Current Mortgage Rates -- March 18, 2021: Rates Are Up Once Again
by Maurie Backman | Updated July 19, 2021 - First published on March 18, 2021
Here's what today's mortgage rates look like. Are you ready to apply for a home loan?
Today's mortgage rates are higher than yesterday's. Here's what they look like:
|Mortgage Type||Today's Interest Rate|
|30-year fixed mortgage||3.248%|
|20-year fixed mortgage||2.981%|
|15-year fixed mortgage||2.508%|
30-year mortgage rates
The average 30-year mortgage rate today is 3.248%, up 0.018% from yesterday. At today's rate, you'll pay principal and interest of $435.32 for every $100,000 you borrow. That doesn't include added expenses like property taxes and homeowners insurance premiums.
20-year mortgage rates
The average 20-year mortgage rate today is 2.981%, up 0.048% from yesterday. At today's rate, you'll pay principal and interest of $553.40 for every $100,000 you borrow. Though your monthly payment will go up by $118.08 with a 20-year, $100,000 loan versus a 30-year loan of the same amount, you'll save $23,897.79 in interest over the course of your repayment period for every $100,000 you borrow.
15-year mortgage rates
The average 15-year mortgage rate today is 2.508%, up 0.022% from yesterday. At today's rate, you'll pay principal and interest of $667.17 for every $100,000 you borrow. Compared to the 30-year loan, your monthly payment will be $231.85 higher per $100,000 in mortgage principal. Your interest savings, however, will amount to $36,623.13 over the life of your repayment period per $100,000 of mortgage debt.

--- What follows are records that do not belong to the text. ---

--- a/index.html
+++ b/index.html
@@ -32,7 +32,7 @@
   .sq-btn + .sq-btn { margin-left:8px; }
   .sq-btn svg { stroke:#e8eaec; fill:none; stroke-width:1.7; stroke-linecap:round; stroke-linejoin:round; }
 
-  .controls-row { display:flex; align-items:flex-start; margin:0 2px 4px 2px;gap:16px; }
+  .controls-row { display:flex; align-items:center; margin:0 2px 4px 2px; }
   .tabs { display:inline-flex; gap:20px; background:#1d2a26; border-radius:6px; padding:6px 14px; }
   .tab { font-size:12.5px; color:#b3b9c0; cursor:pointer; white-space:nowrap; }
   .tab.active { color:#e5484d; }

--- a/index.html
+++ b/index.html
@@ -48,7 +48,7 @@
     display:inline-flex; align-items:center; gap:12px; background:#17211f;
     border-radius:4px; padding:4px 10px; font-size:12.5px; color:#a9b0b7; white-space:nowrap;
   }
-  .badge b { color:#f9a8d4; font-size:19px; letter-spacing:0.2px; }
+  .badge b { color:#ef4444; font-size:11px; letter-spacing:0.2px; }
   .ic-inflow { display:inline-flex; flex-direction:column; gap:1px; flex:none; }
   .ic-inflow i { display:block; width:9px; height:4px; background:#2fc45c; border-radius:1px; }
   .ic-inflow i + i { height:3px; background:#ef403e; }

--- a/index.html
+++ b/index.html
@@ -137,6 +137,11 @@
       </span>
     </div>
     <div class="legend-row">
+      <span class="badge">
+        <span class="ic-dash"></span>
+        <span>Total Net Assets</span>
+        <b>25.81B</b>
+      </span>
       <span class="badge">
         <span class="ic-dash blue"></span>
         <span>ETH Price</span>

The average 5/1 ARM rate is 3.003%, up 0.076% from yesterday. With a 5/1 ARM, you're guaranteed your initial interest rate for five years, but from there, your rate can increase annually -- either upward or downward. Right now, you will pay a lower interest rate on your mortgage with a 5/1 ARM than you will with a 30-year loan. But that discount comes at a cost -- the risk of your rate going up. Think about whether you're willing to take on that risk before choosing an ARM.
Should I lock in my mortgage rate now?
A mortgage rate lock guarantees you a specific interest rate for a certain period of time -- usually 30 days, but you may be able to secure your rate for up to 60 days. You'll generally pay a fee to lock in your mortgage rate, but that way, you're protected if rates climb between now and when you close on your home loan.
If you plan to close on your home within the next 30 days, then it pays to lock in your mortgage rate based on today's rates -- especially since they're still pretty low. But if your closing is more than 30 days away, you may want to choose a floating rate lock instead for what will usually be a higher fee, but one that could save you money in the long run. A floating rate lock lets you secure a lower rate on your loan if rates fall before you close on your mortgage, and while today's rates are still fairly competitive despite a recent climb, we don't know if rates will go up or down over the next few months. As such, it pays to:
- LOCK if closing in 7 days
- LOCK if closing in 15 days
- LOCK if closing in 30 days
- FLOAT if closing in 45 days
- FLOAT if closing in 60 days
Mortgage rates are sitting at higher levels today than they were a month ago -- but that doesn't mean you won't get a good deal if you apply now. In fact, if you have great credit and a low debt-to-income ratio, you might still qualify for a very competitive rate. If you're ready to apply for a home loan, shop around with different mortgage lenders so you can compare your options. You may find that one lender is able to give you a lower rate than another, and reviewing different offers will help you determine whether or not you're getting a good deal.